Using NumPy's polyfit (or something similar) is there an easy way to get a solution where one or more of the coefficients are constrained to a specific value?

For example, we could find the ordinary polynomial fitting using:

x = np.array([0.0, 1.0, 2.0, 3.0,  4.0,  5.0])
y = np.array([0.0, 0.8, 0.9, 0.1, -0.8, -1.0])
z = np.polyfit(x, y, 3)

yielding

array([ 0.08703704, -0.81349206,  1.69312169, -0.03968254])

But what if I wanted the best fit polynomial where the third coefficient (in the above case z[2]) was required to be 1? Or will I need to write the fitting from scratch?

Answer 1

In this case, I would use curve_fit or lmfit; I quickly show it for the first one.

import numpy as np
import matplotlib.pyplot as plt
from scipy.optimize import curve_fit

def func(x, a, b, c, d):
  return a + b * x + c * x ** 2 + d * x ** 3

x = np.array([0.0, 1.0, 2.0, 3.0,  4.0,  5.0])
y = np.array([0.0, 0.8, 0.9, 0.1, -0.8, -1.0])

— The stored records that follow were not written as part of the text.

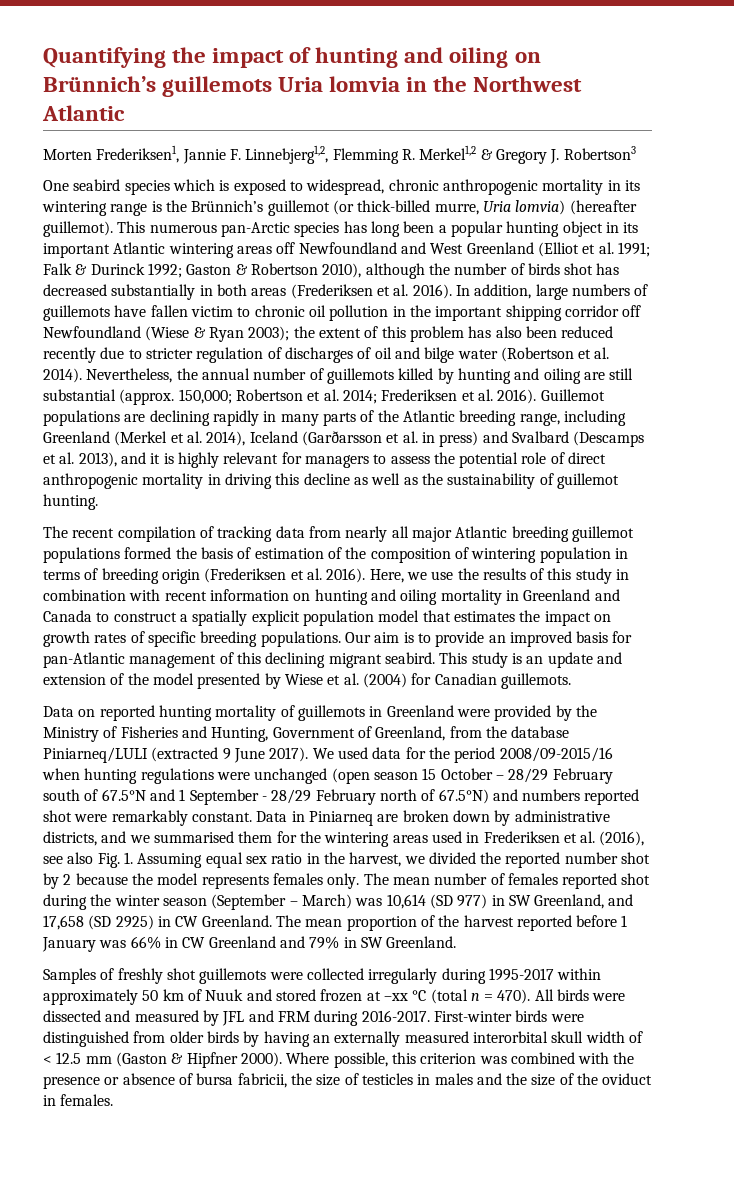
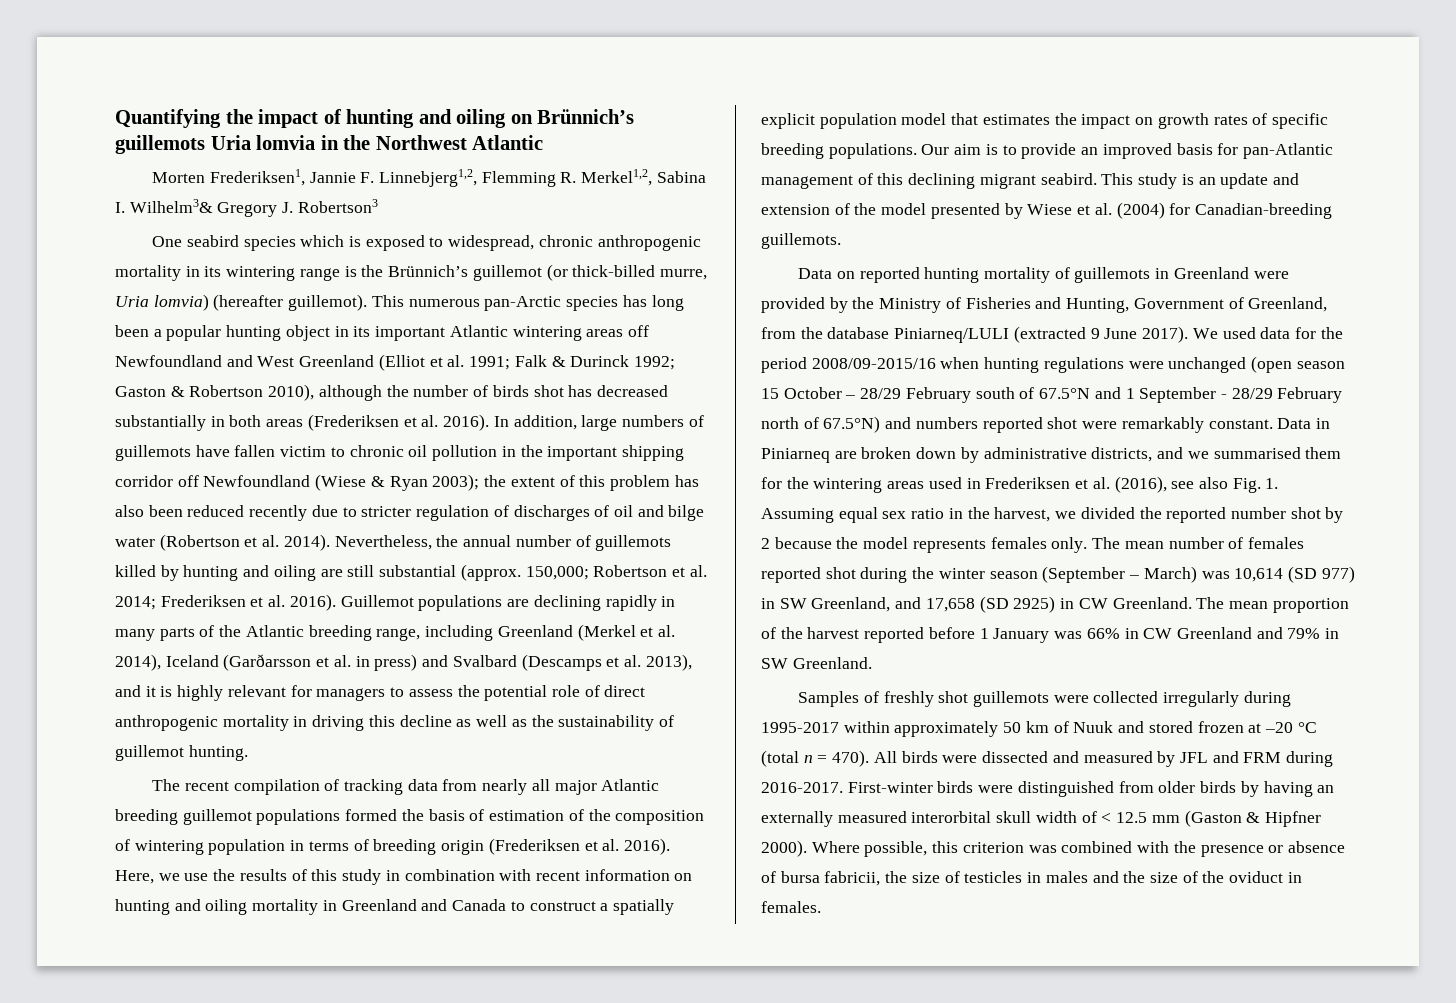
- Morten Frederiksen1, Jannie F. Linnebjerg1,2, Flemming R. Merkel1,2 & Gregory J. Robertson3
+ Morten Frederiksen1, Jannie F. Linnebjerg1,2, Flemming R. Merkel1,2, Sabina I. Wilhelm3& Gregory J. Robertson3
- This study is an update and extension of the model presented by Wiese et al. (2004) for Canadian guillemots.
+ This study is an update and extension of the model presented by Wiese et al. (2004) for Canadian-breeding guillemots.
- Samples of freshly shot guillemots were collected irregularly during 1995-2017 within approximately 50 km of Nuuk and stored frozen at –xx °C (total n = 470).
+ Samples of freshly shot guillemots were collected irregularly during 1995-2017 within approximately 50 km of Nuuk and stored frozen at –20 °C (total n = 470).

print(np.polyfit(x, y, 3))

popt, _ = curve_fit(func, x, y)
print(popt)

popt_cons, _ = curve_fit(func, x, y, bounds=([-np.inf, 2, -np.inf, -np.inf], [np.inf, 2.001, np.inf, np.inf]))
print(popt_cons)

xnew = np.linspace(x[0], x[-1], 1000)

plt.plot(x, y, 'bo')
plt.plot(xnew, func(xnew, *popt), 'k-')
plt.plot(xnew, func(xnew, *popt_cons), 'r-')
plt.show()

This will print:

[ 0.08703704 -0.81349206  1.69312169 -0.03968254]
[-0.03968254  1.69312169 -0.81349206  0.08703704]
[-0.14331349  2.         -0.95913556  0.10494372]

So in the unconstrained case, polyfit and curve_fit give identical results (just the order is different), in the constrained case, the fixed parameter is 2, as desired.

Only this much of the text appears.